[MRG+1] add Convergence warning in LabelPropagation by musically-ut · Pull Request #5893 · scikit-learn/scikit-learn

musically-ut · 2015-11-20T09:45:03Z

Otherwise, it remains unclear whether the convergence was reached or whether the algorithm ran out of iterations. Currently, all the test cases trigger this warning. That is what triggered the investigation which led to #5774.

TomDLT · 2015-11-26T13:28:59Z

LGTM

Can you adapt the tests in order not to raise any convergence warning (or to silence them with ignore_warnings if necessary)?

musically-ut · 2015-11-26T14:57:10Z

Will do.

musically-ut · 2015-12-06T23:19:07Z

I can add with ignore_warnings(): in the tests, but it will still trigger the warnings in the doc-tests. I think I'll work on a more comprehensive solution which addresses the bug in the algorithm #5774 and this convergence issue together.

musically-ut · 2017-06-30T14:52:25Z

I will re-base this after #9239 is merged in.

musically-ut · 2017-07-04T22:31:15Z

I've rebased this against the current master and have silenced the warnings in the doctests.

jnothman

Please add a test

jnothman · 2017-07-05T03:08:49Z

sklearn/semi_supervised/label_propagation.py

 >>> from sklearn import datasets
 >>> from sklearn.semi_supervised import LabelPropagation
->>> label_prop_model = LabelPropagation()
+>>> label_prop_model = LabelPropagation(max_iter=1000)

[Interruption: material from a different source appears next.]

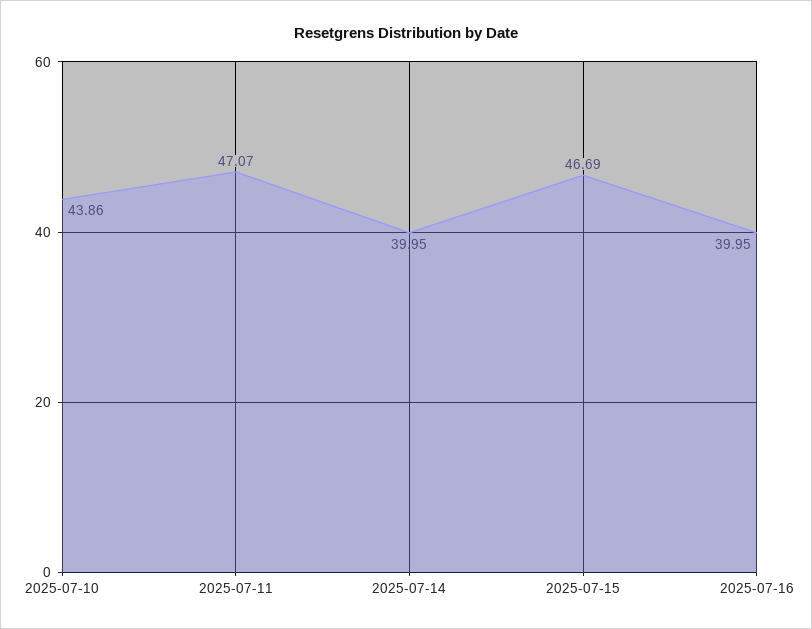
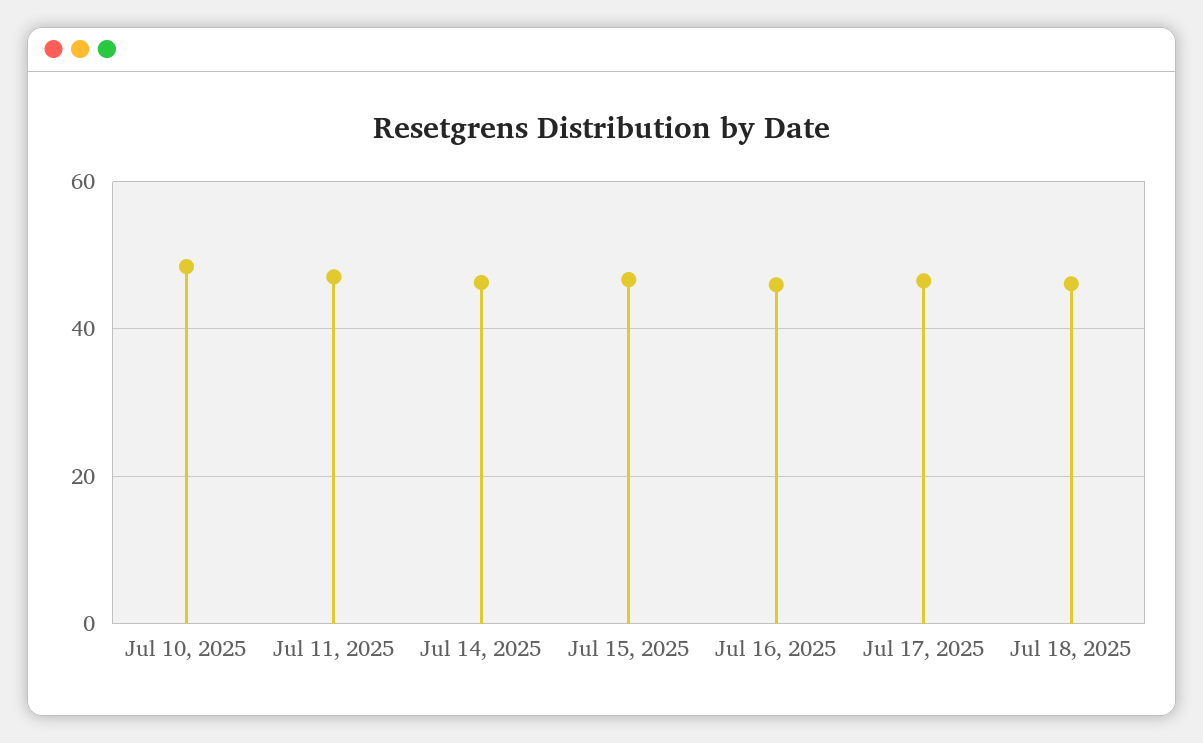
2025-07-10: 43.86 -> 48
2025-07-14: 39.95 -> 46
2025-07-16: 39.95 -> 46
Jul 17, 2025: none -> 46
Jul 18, 2025: none -> 46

Is the default max_iter something we should by changing while we are making other backwards incompatible changes? Or is the current default reasonable

To be honest, I don't know. The ConvergenceWarning is partly there to allow users to adjust max_iter depending on their problem.

musically-ut · 2017-07-05T06:58:27Z

Added a test.

jnothman · 2017-07-05T07:55:43Z

well it seems like changing a parameter from 30 to 1000 in order to be assured convergence on a small dataset is a bit extreme...

…

On 5 Jul 2017 4:58 pm, "Utkarsh Upadhyay" ***@***.***> wrote: Added a test. — You are receiving this because you commented. Reply to this email directly, view it on GitHub <#5893 (comment)>, or mute the thread <https://github.com/notifications/unsubscribe-auth/AAEz656MQE5LTQEyMNdLYUHygOCfOpC9ks5sKzQVgaJpZM4GmPUj> .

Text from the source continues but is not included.